Supplied records>
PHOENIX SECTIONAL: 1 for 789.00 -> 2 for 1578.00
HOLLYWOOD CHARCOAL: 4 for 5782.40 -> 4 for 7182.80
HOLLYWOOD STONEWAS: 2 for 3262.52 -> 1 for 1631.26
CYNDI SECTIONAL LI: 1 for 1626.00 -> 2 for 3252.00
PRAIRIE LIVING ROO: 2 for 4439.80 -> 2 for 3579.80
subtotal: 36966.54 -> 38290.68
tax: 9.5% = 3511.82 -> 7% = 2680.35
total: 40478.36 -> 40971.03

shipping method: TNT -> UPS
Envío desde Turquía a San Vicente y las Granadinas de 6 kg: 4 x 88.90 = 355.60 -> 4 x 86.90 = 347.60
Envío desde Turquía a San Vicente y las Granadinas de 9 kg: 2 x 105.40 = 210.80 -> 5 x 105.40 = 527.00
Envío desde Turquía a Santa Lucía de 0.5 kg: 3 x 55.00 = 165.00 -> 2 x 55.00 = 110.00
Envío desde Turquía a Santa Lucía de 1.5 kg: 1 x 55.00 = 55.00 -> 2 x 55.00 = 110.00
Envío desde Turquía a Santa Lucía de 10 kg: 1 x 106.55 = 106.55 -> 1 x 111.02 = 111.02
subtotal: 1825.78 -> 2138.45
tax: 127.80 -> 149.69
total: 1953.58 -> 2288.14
...
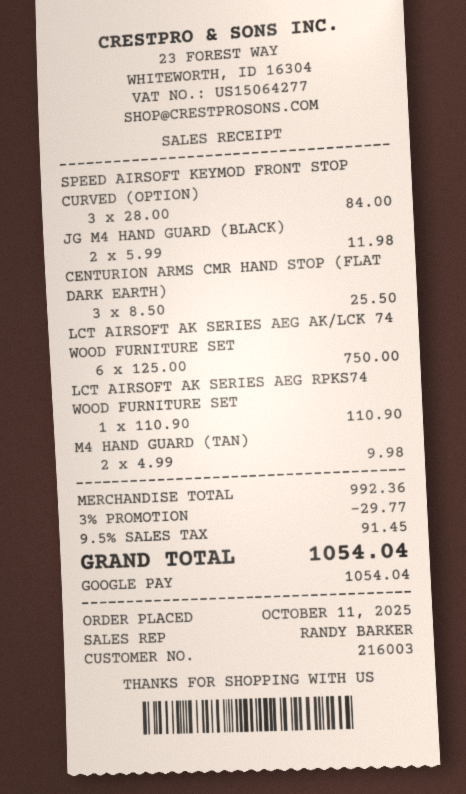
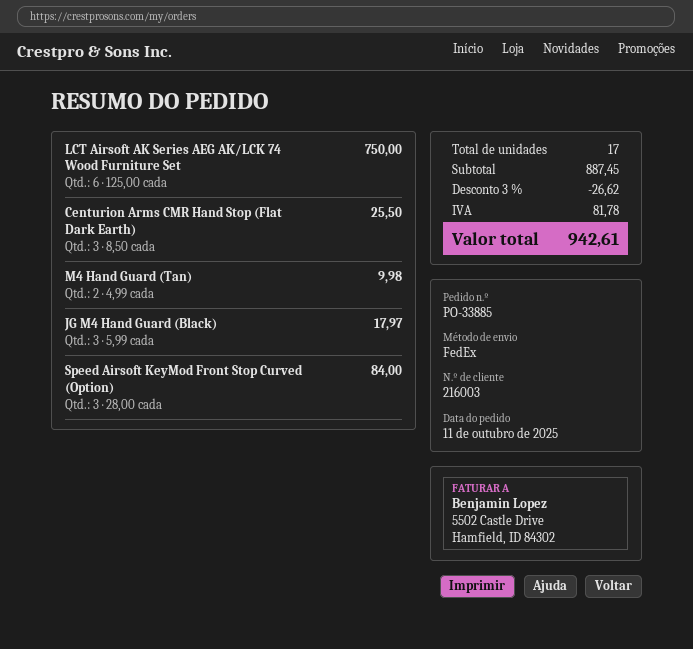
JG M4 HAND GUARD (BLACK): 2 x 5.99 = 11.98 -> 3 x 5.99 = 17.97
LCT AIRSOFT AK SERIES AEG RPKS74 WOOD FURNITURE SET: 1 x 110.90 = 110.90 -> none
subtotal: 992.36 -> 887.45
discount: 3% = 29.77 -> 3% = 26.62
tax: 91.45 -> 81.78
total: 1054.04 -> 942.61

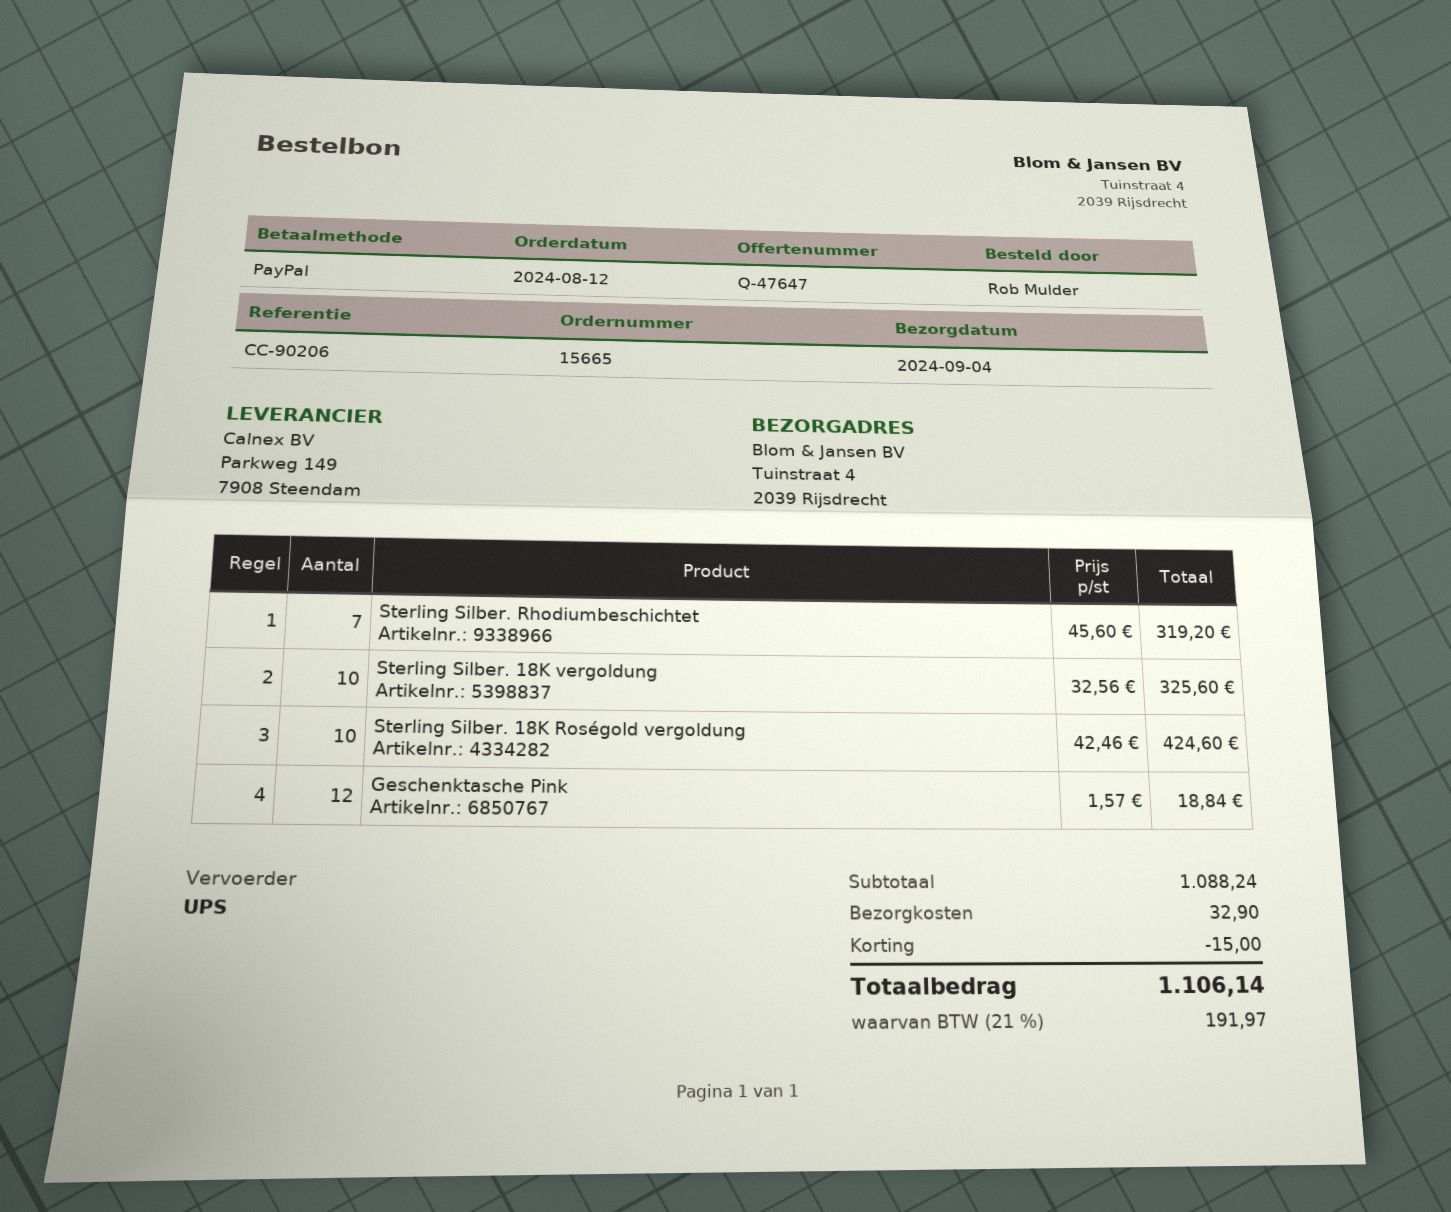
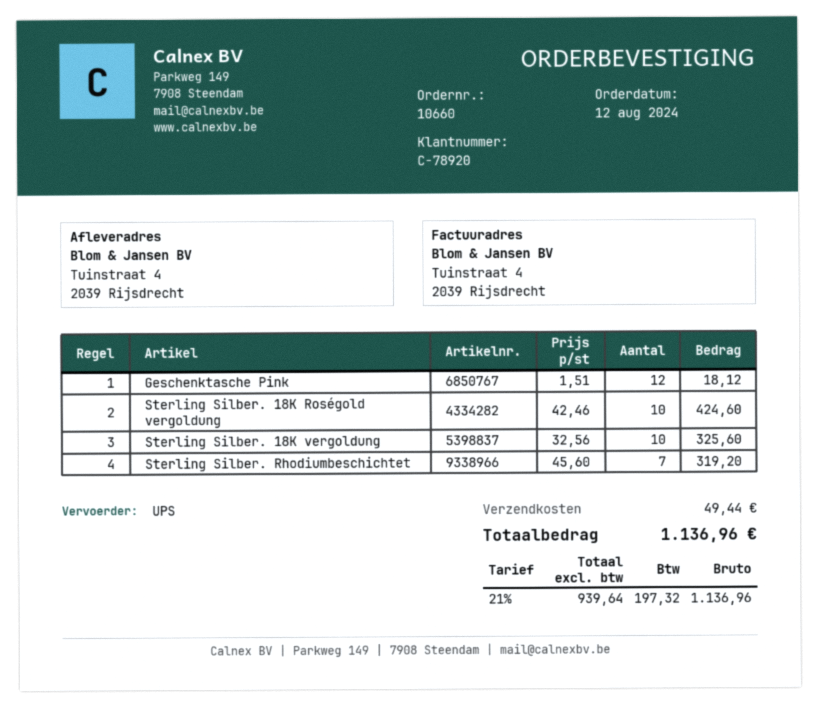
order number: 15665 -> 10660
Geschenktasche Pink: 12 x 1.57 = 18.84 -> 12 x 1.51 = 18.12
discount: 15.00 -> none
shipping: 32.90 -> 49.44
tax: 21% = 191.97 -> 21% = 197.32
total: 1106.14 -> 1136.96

Assignment>
Using the entries above, reproduce word for word only the lines from the one that contains "LCT AIRSOFT AK" to the one that contains "total: 1106.14 -> 1136.96", both ends included, and drop every picture.

Task solution>
LCT AIRSOFT AK SERIES AEG RPKS74 WOOD FURNITURE SET: 1 x 110.90 = 110.90 -> none
subtotal: 992.36 -> 887.45
discount: 3% = 29.77 -> 3% = 26.62
tax: 91.45 -> 81.78
total: 1054.04 -> 942.61

order number: 15665 -> 10660
Geschenktasche Pink: 12 x 1.57 = 18.84 -> 12 x 1.51 = 18.12
discount: 15.00 -> none
shipping: 32.90 -> 49.44
tax: 21% = 191.97 -> 21% = 197.32
total: 1106.14 -> 1136.96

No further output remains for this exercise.